WHAT TO DO:
Output the records exactly, and drop each picture.

• • • • • • •

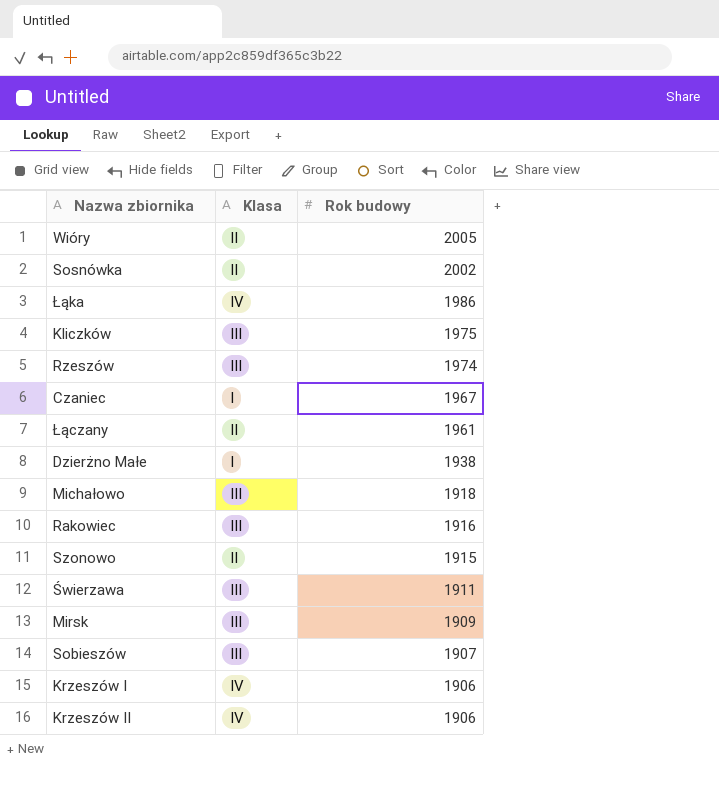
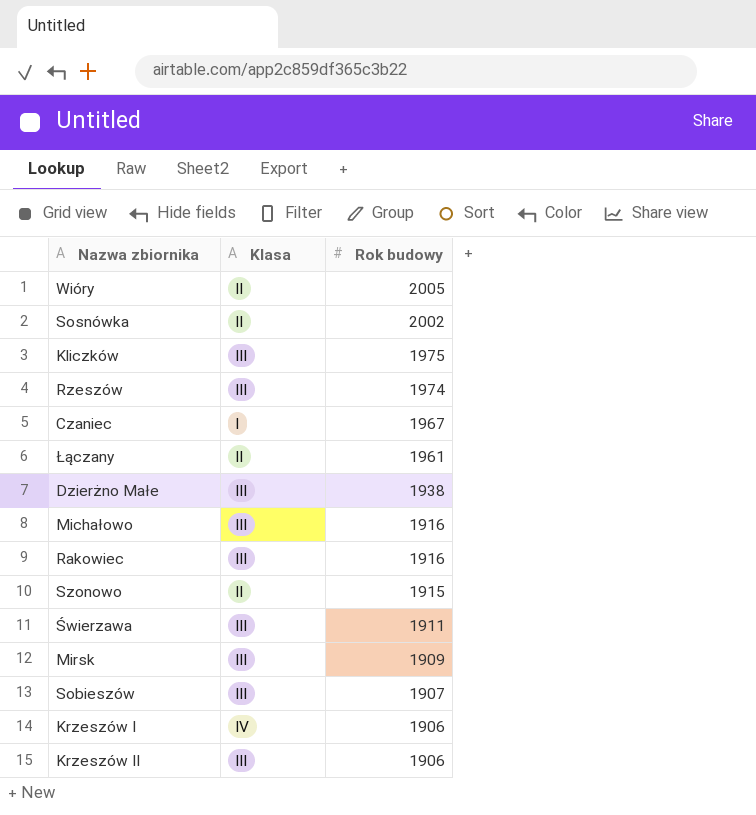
row Łąka: IV | 1986 -> none
Dzierżno Małe | Klasa: I -> III
Michałowo | Rok budowy: 1918 -> 1916
Krzeszów II | Klasa: IV -> III

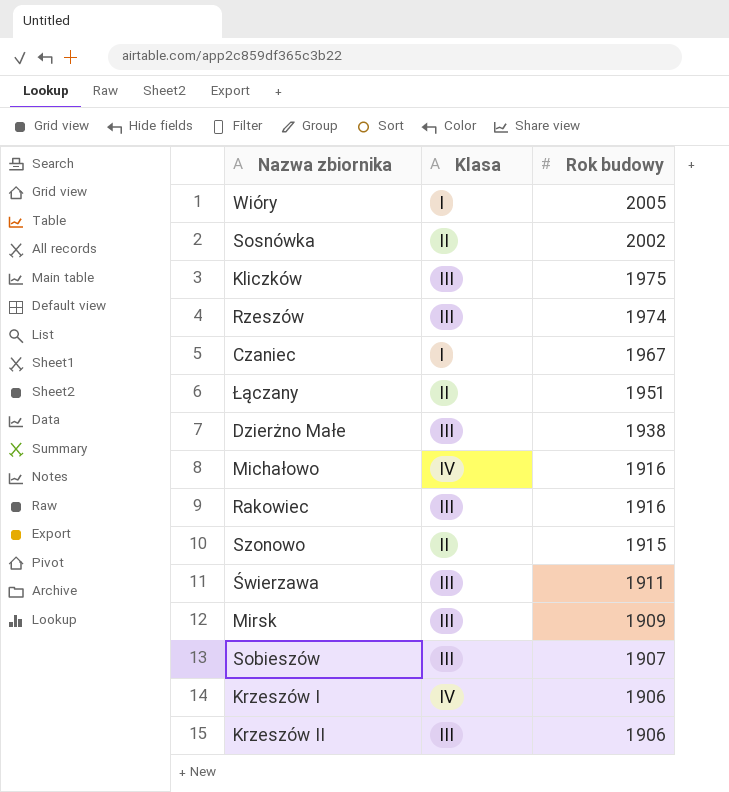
Wióry | Klasa: II -> I
Łączany | Rok budowy: 1961 -> 1951
Michałowo | Klasa: III -> IV

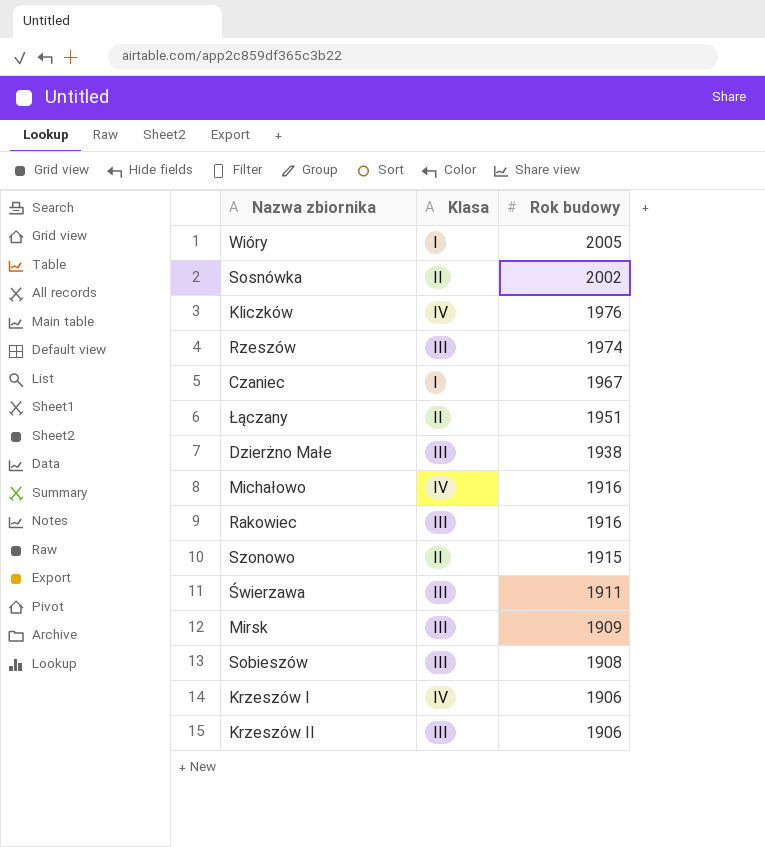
Kliczków | Klasa: III -> IV
Kliczków | Rok budowy: 1975 -> 1976
Sobieszów | Rok budowy: 1907 -> 1908

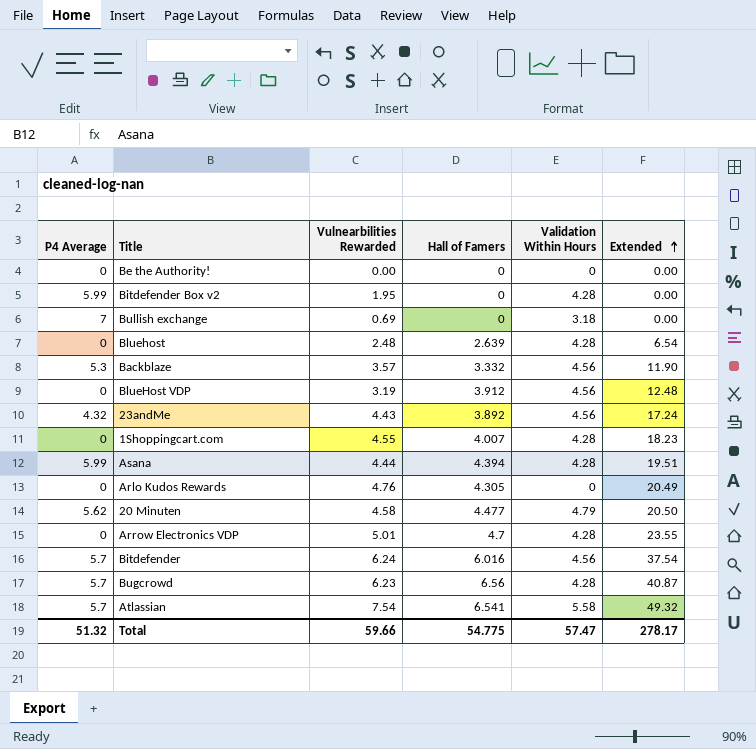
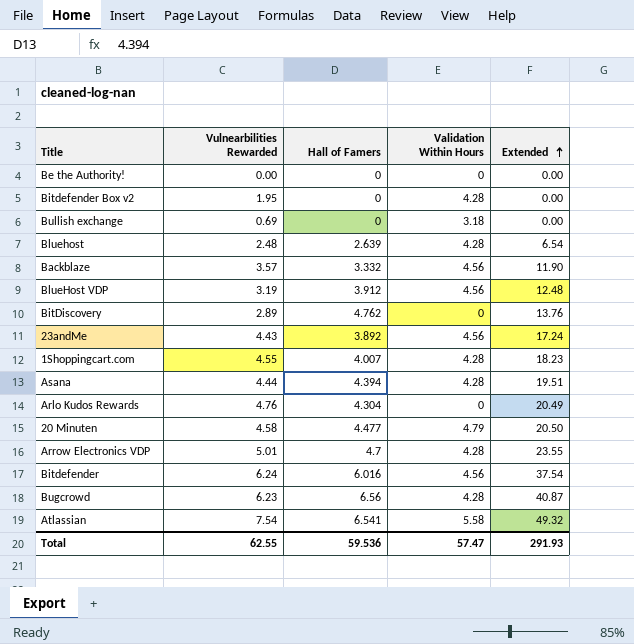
column P4 Average | position: 1 -> none
row BitDiscovery: none -> 2.89 | 4.762 | 0 | 13.76
Arlo Kudos Rewards | Hall of Famers: 4.305 -> 4.304
Total | Vulnearbilities Rewarded: 59.66 -> 62.55
Total | Hall of Famers: 54.775 -> 59.536
Total | Extended: 278.17 -> 291.93

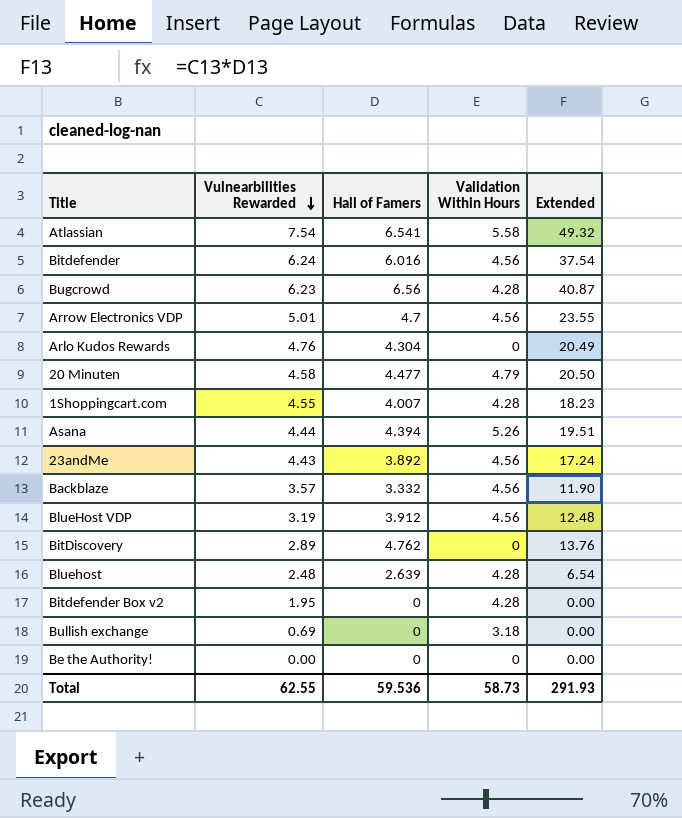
row order: Extended ascending -> Vulnearbilities Rewarded descending
Arrow Electronics VDP | Validation Within Hours: 4.28 -> 4.56
Asana | Validation Within Hours: 4.28 -> 5.26
Total | Validation Within Hours: 57.47 -> 58.73

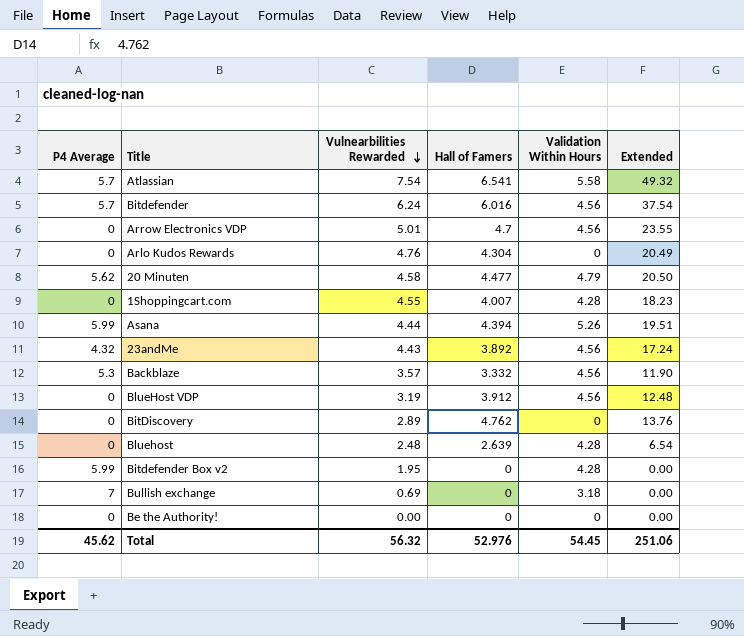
column P4 Average | position: none -> 1
row Bugcrowd: 6.23 | 6.56 | 4.28 | 40.87 -> none
Total | Vulnearbilities Rewarded: 62.55 -> 56.32
Total | Hall of Famers: 59.536 -> 52.976
Total | Validation Within Hours: 58.73 -> 54.45
Total | Extended: 291.93 -> 251.06

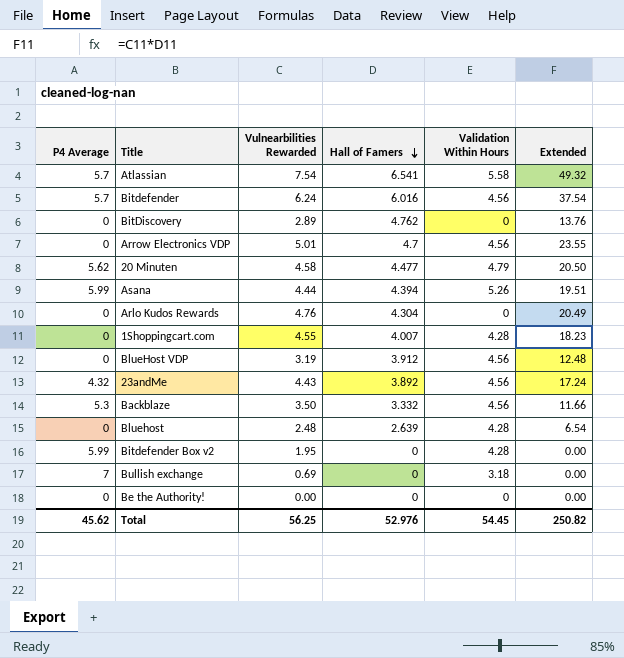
row order: Vulnearbilities Rewarded descending -> Hall of Famers descending
Backblaze | Vulnearbilities Rewarded: 3.57 -> 3.50
Backblaze | Extended: 11.90 -> 11.66
Total | Vulnearbilities Rewarded: 56.32 -> 56.25
Total | Extended: 251.06 -> 250.82

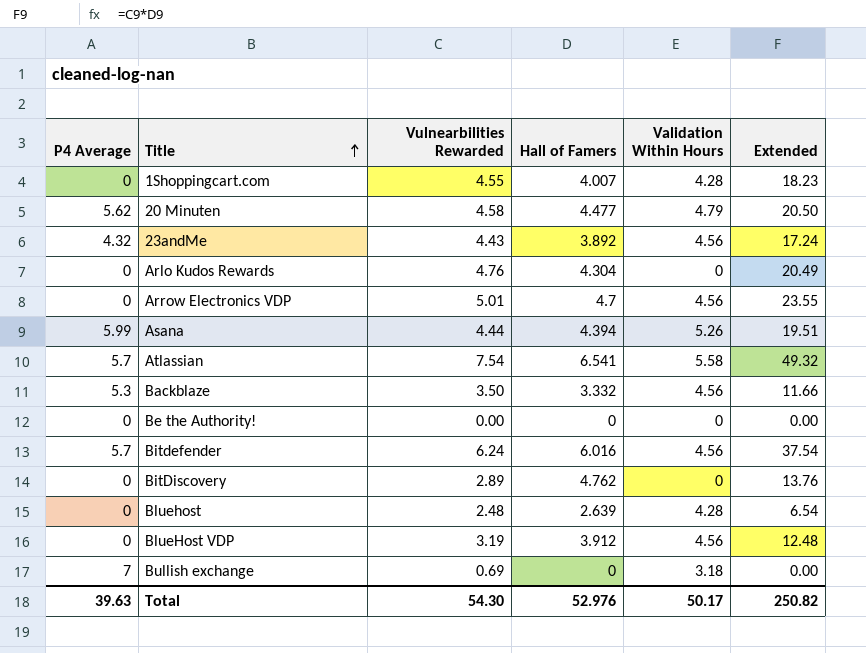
row order: Hall of Famers descending -> Title ascending
row Bitdefender Box v2: 5.99 | 1.95 | 0 | 4.28 | 0.00 -> none
Total | P4 Average: 45.62 -> 39.63
Total | Vulnearbilities Rewarded: 56.25 -> 54.30
Total | Validation Within Hours: 54.45 -> 50.17

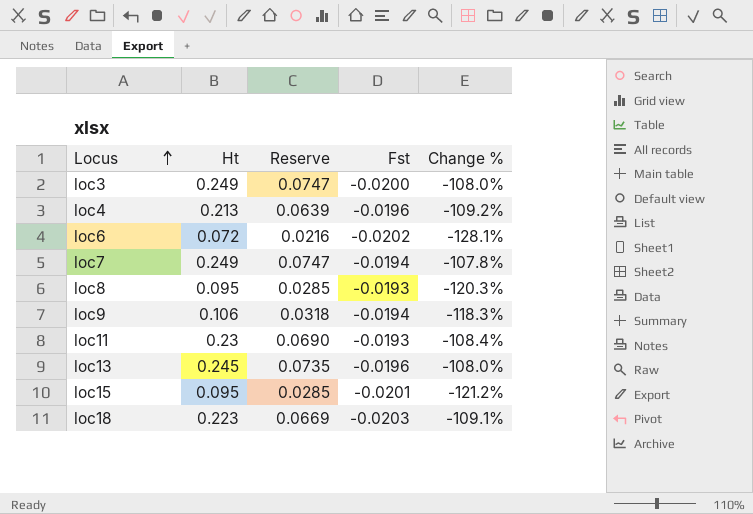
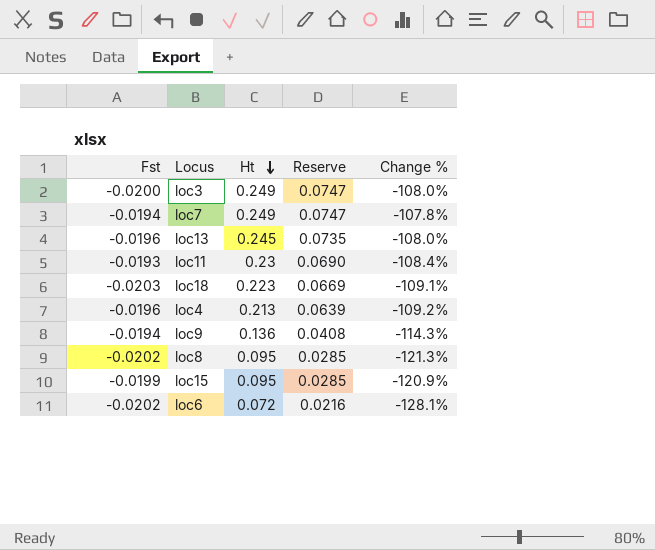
row order: Locus ascending -> Ht descending
column Fst | position: 4 -> 1
loc9 | Ht: 0.106 -> 0.136
loc9 | Reserve: 0.0318 -> 0.0408
loc9 | Change %: -118.3% -> -114.3%
loc8 | Fst: -0.0193 -> -0.0202
loc8 | Change %: -120.3% -> -121.3%
loc15 | Fst: -0.0201 -> -0.0199
loc15 | Change %: -121.2% -> -120.9%

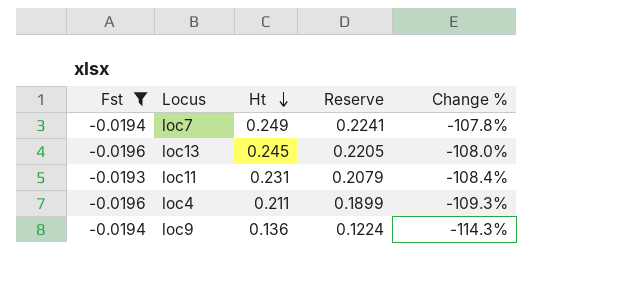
filter: none -> Fst >= -0.0196
column Reserve | formula: [Ht] * 0.3 -> [Ht] * 0.9
loc11 | Ht: 0.23 -> 0.231
loc4 | Ht: 0.213 -> 0.211
loc4 | Change %: -109.2% -> -109.3%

• • • • • • •

SOLVED EXERCISE:
row Łąka: IV | 1986 -> none
Dzierżno Małe | Klasa: I -> III
Michałowo | Rok budowy: 1918 -> 1916
Krzeszów II | Klasa: IV -> III

Wióry | Klasa: II -> I
Łączany | Rok budowy: 1961 -> 1951
Michałowo | Klasa: III -> IV

Kliczków | Klasa: III -> IV
Kliczków | Rok budowy: 1975 -> 1976
Sobieszów | Rok budowy: 1907 -> 1908

column P4 Average | position: 1 -> none
row BitDiscovery: none -> 2.89 | 4.762 | 0 | 13.76
Arlo Kudos Rewards | Hall of Famers: 4.305 -> 4.304
Total | Vulnearbilities Rewarded: 59.66 -> 62.55
Total | Hall of Famers: 54.775 -> 59.536
Total | Extended: 278.17 -> 291.93

row order: Extended ascending -> Vulnearbilities Rewarded descending
Arrow Electronics VDP | Validation Within Hours: 4.28 -> 4.56
Asana | Validation Within Hours: 4.28 -> 5.26
Total | Validation Within Hours: 57.47 -> 58.73

column P4 Average | position: none -> 1
row Bugcrowd: 6.23 | 6.56 | 4.28 | 40.87 -> none
Total | Vulnearbilities Rewarded: 62.55 -> 56.32
Total | Hall of Famers: 59.536 -> 52.976
Total | Validation Within Hours: 58.73 -> 54.45
Total | Extended: 291.93 -> 251.06

row order: Vulnearbilities Rewarded descending -> Hall of Famers descending
Backblaze | Vulnearbilities Rewarded: 3.57 -> 3.50
Backblaze | Extended: 11.90 -> 11.66
Total | Vulnearbilities Rewarded: 56.32 -> 56.25
Total | Extended: 251.06 -> 250.82

row order: Hall of Famers descending -> Title ascending
row Bitdefender Box v2: 5.99 | 1.95 | 0 | 4.28 | 0.00 -> none
Total | P4 Average: 45.62 -> 39.63
Total | Vulnearbilities Rewarded: 56.25 -> 54.30
Total | Validation Within Hours: 54.45 -> 50.17

row order: Locus ascending -> Ht descending
column Fst | position: 4 -> 1
loc9 | Ht: 0.106 -> 0.136
loc9 | Reserve: 0.0318 -> 0.0408
loc9 | Change %: -118.3% -> -114.3%
loc8 | Fst: -0.0193 -> -0.0202
loc8 | Change %: -120.3% -> -121.3%
loc15 | Fst: -0.0201 -> -0.0199
loc15 | Change %: -121.2% -> -120.9%

filter: none -> Fst >= -0.0196
column Reserve | formula: [Ht] * 0.3 -> [Ht] * 0.9
loc11 | Ht: 0.23 -> 0.231
loc4 | Ht: 0.213 -> 0.211
loc4 | Change %: -109.2% -> -109.3%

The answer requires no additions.